I have a GPL3-licensed program that supports a specific line of hardware. There is a GPL-2 program that supports a lot of hardware similar to the one I support. It was suggested to me that this other program use my code to add functionality for supporting that hardware I support. I'm open to this. How can it be done without violating either license? I don't want to dual-license my program because I don't want the potential for unscrupulous people exploiting GPL2 loopholes.
1 Answer
As we discuss at more length here, GPLv2 and GPLv3 are incompatible licences: that is, if you combine code under GPLv2 with code under GPLv3, there is no licence that satisfies all the requirements of both upstream licences, and the resulting work cannot be distributed without violating someone's copyright.
The easiest way to do what you want is to relicense your code under GPLv2 (if you are the sole rightsholder) or for them to relicense their project under GPLv3 (if they can). If neither of you is willing or able to do this, code from the two projects cannot be combined.
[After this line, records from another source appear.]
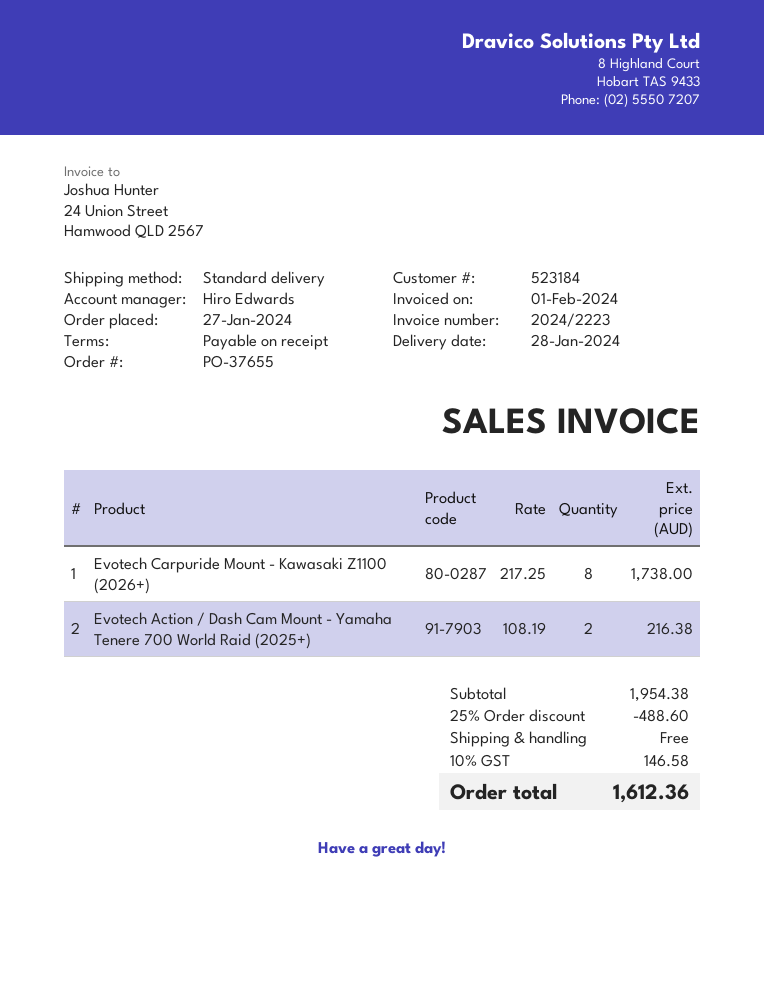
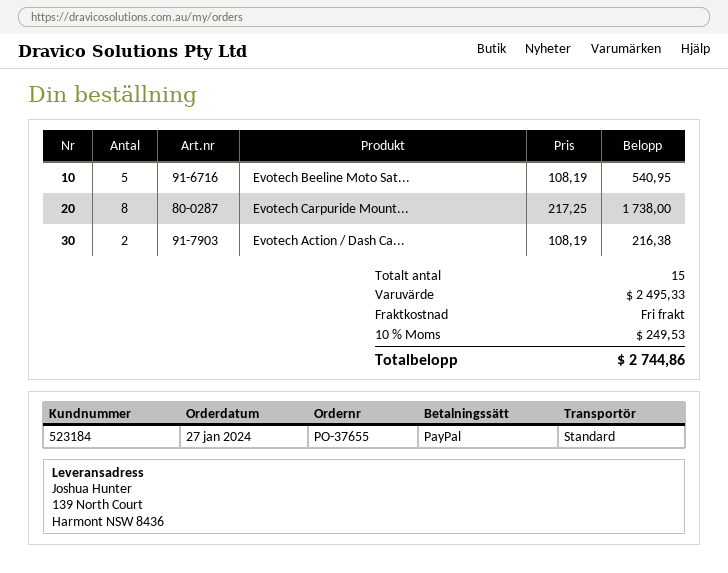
Evotech Beeline Moto Sat...: none -> 5 x 108.19 = 540.95
subtotal: 1954.38 -> 2495.33
discount: 25% = 488.60 -> none
tax: 10% = 146.58 -> 10% = 249.53
total: 1612.36 -> 2744.86

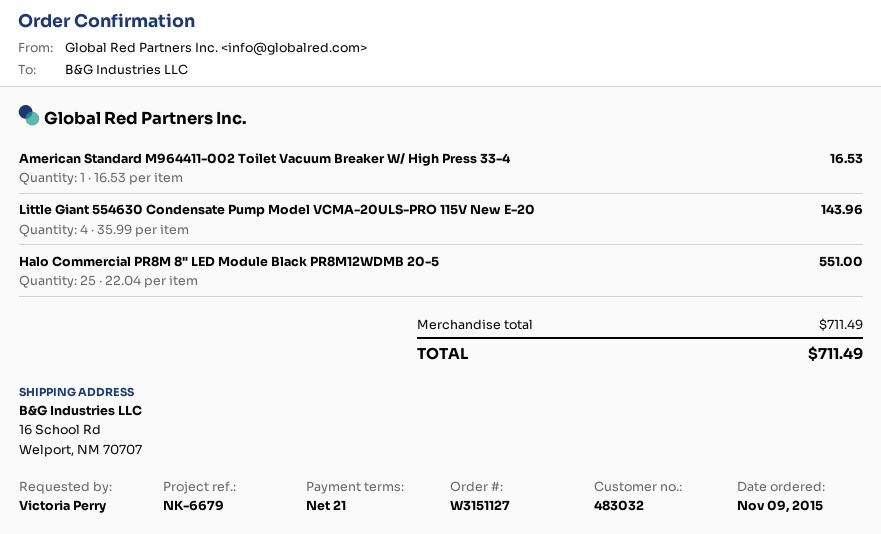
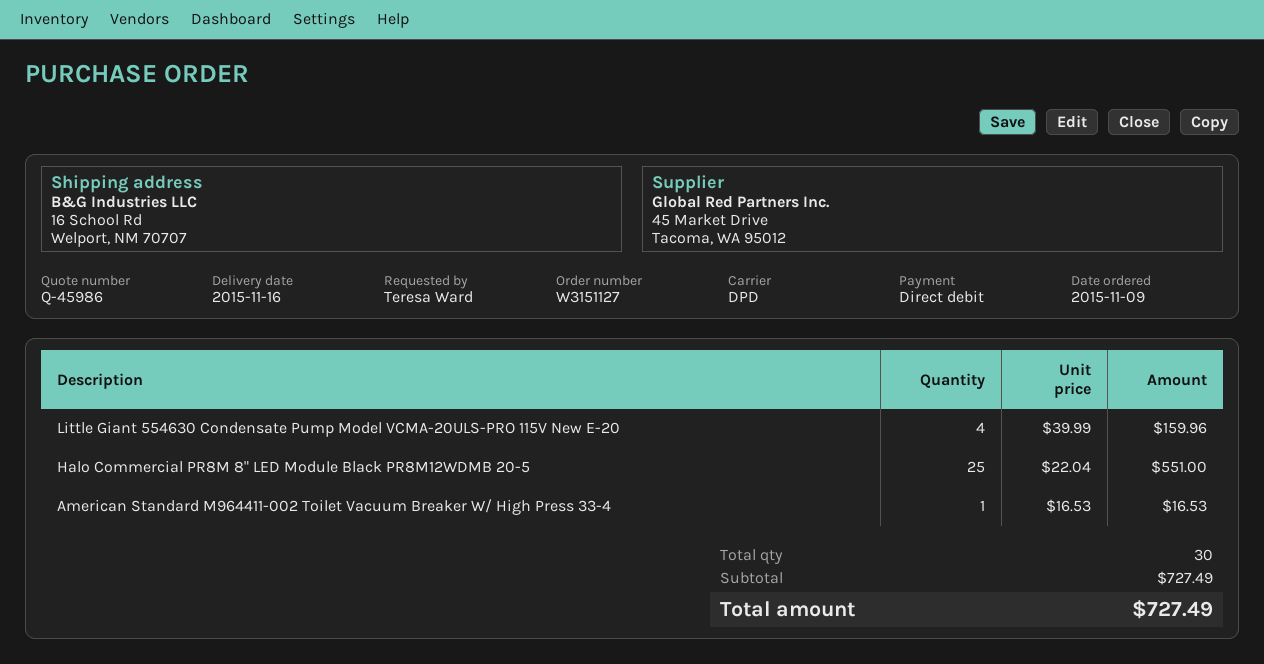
ordered by: Victoria Perry -> Teresa Ward
Little Giant 554630 Condensate Pump Model VCMA-20ULS-PRO 115V New E-20: 4 x 35.99 = 143.96 -> 4 x 39.99 = 159.96
subtotal: 711.49 -> 727.49
total: 711.49 -> 727.49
I note in passing that if their code is licensed not under GPLv2 but under GPLv2+, then the uplift to GPLv3 becomes trivial. Edit: if this route is taken, as you suggest it has been elsewhere, then we should be clear that the GPLv2+ project has had its licence uplifted, and is now GPLv3 (or GPLv3+, at their discretion) - there is no way to combine GPLv2 code and GPLv3 code, and have the result be redistributable.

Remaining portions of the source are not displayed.